TO DO: Leave out the pictures and repeat the entries below verbatim.

╭──

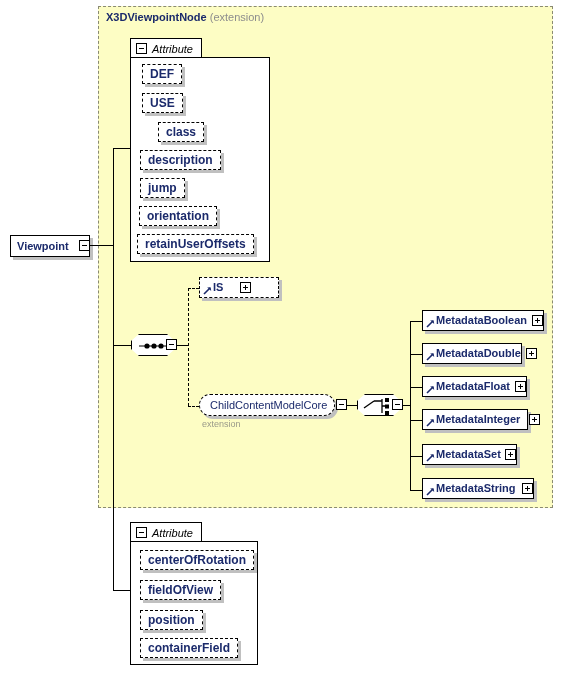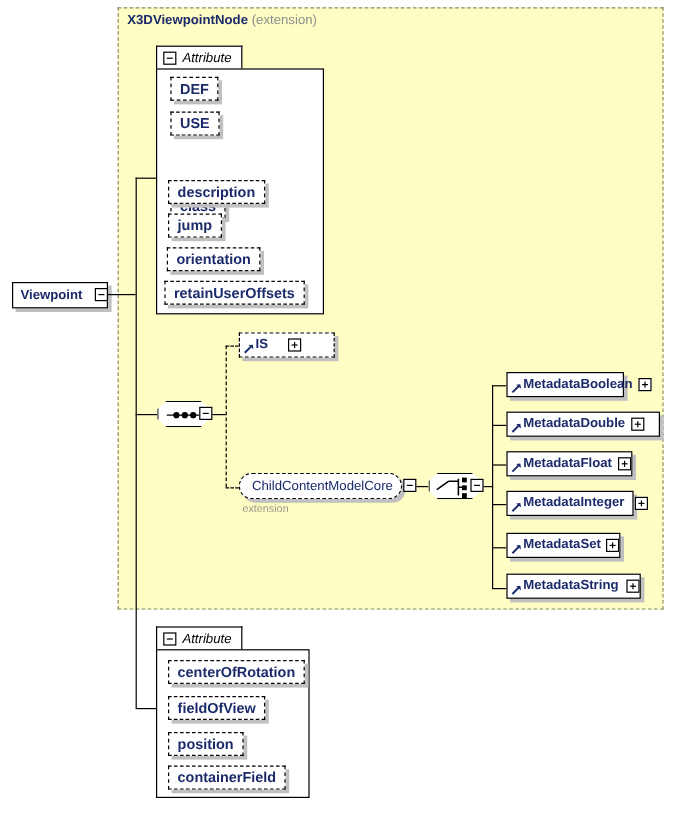--- a/index.html
+++ b/index.html
@@ -285,7 +285,7 @@
   <div class="attrbox" style="left:142px; top:93px;">
     <span>USE</span>
   </div>
-  <div class="attrbox" style="left:142px; top:122px;margin-top:40px;">
+  <div class="attrbox" style="left:158px; top:122px;">
     <span>class</span>
   </div>
   <div class="attrbox" style="left:140px; top:150px;">

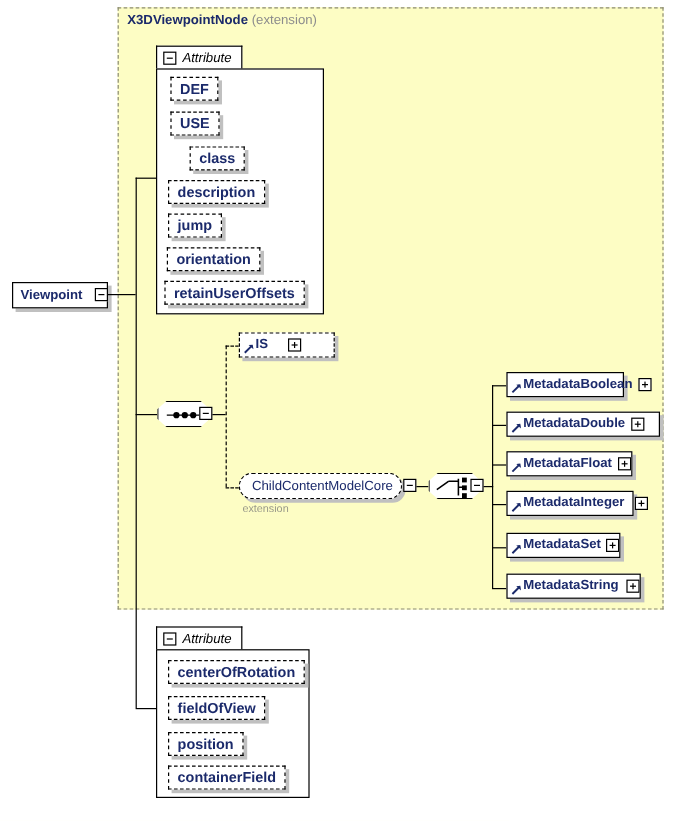--- a/index.html
+++ b/index.html
@@ -357,7 +357,7 @@
   <div class="line hline" style="left:410px; top:456px; width:12px;"></div>
   <div class="line hline" style="left:410px; top:490px; width:12px;"></div>
 
-  <div class="refbox" style="left:422px; top:310px; width:98px;">
+  <div class="refbox" style="left:422px; top:310px; width:122px;">
     <svg class="refarrow" viewBox="0 0 9 9">
       <path d="M1 8 L7 2" stroke="#1b2a6b" stroke-width="1.6" fill="none"></path>
       <path d="M7.6 1.2 L8.2 5 L4.2 1.6 Z" fill="#1b2a6b"></path>

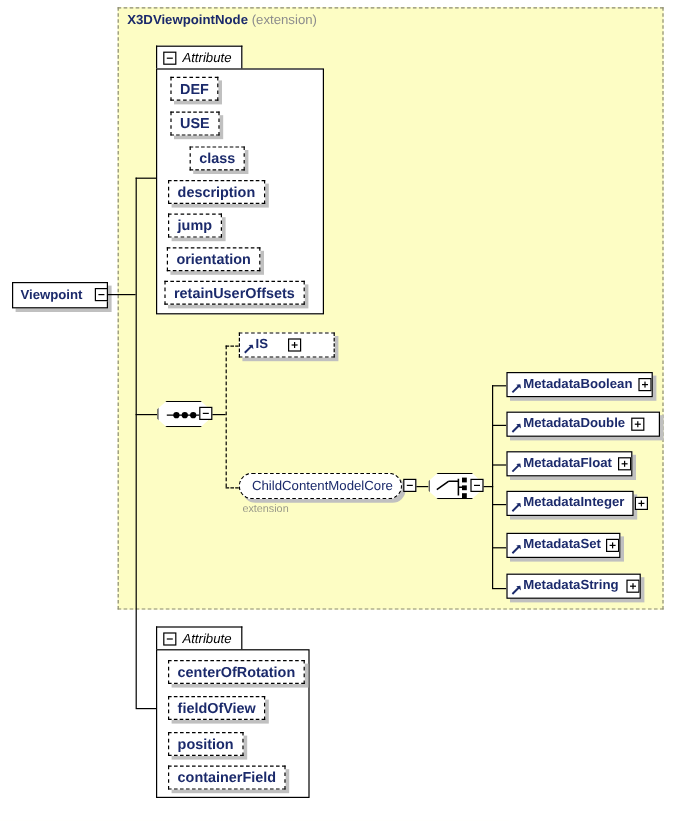--- a/index.html
+++ b/index.html
@@ -366,7 +366,7 @@
   </div>
   <div class="ctrl plus" style="left:532px; top:315px;"></div>
 
-  <div class="refbox" style="left:422px; top:343px; width:128px;">
+  <div class="refbox" style="left:422px; top:343px; width:100px;">
     <svg class="refarrow" viewBox="0 0 9 9">
       <path d="M1 8 L7 2" stroke="#1b2a6b" stroke-width="1.6" fill="none"></path>
       <path d="M7.6 1.2 L8.2 5 L4.2 1.6 Z" fill="#1b2a6b"></path>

╰──

RESPONSE TO THE EXERCISE:
--- a/index.html
+++ b/index.html
@@ -285,7 +285,7 @@
   <div class="attrbox" style="left:142px; top:93px;">
     <span>USE</span>
   </div>
-  <div class="attrbox" style="left:142px; top:122px;margin-top:40px;">
+  <div class="attrbox" style="left:158px; top:122px;">
     <span>class</span>
   </div>
   <div class="attrbox" style="left:140px; top:150px;">

--- a/index.html
+++ b/index.html
@@ -357,7 +357,7 @@
   <div class="line hline" style="left:410px; top:456px; width:12px;"></div>
   <div class="line hline" style="left:410px; top:490px; width:12px;"></div>
 
-  <div class="refbox" style="left:422px; top:310px; width:98px;">
+  <div class="refbox" style="left:422px; top:310px; width:122px;">
     <svg class="refarrow" viewBox="0 0 9 9">
       <path d="M1 8 L7 2" stroke="#1b2a6b" stroke-width="1.6" fill="none"></path>
       <path d="M7.6 1.2 L8.2 5 L4.2 1.6 Z" fill="#1b2a6b"></path>

--- a/index.html
+++ b/index.html
@@ -366,7 +366,7 @@
   </div>
   <div class="ctrl plus" style="left:532px; top:315px;"></div>
 
-  <div class="refbox" style="left:422px; top:343px; width:128px;">
+  <div class="refbox" style="left:422px; top:343px; width:100px;">
     <svg class="refarrow" viewBox="0 0 9 9">
       <path d="M1 8 L7 2" stroke="#1b2a6b" stroke-width="1.6" fill="none"></path>
       <path d="M7.6 1.2 L8.2 5 L4.2 1.6 Z" fill="#1b2a6b"></path>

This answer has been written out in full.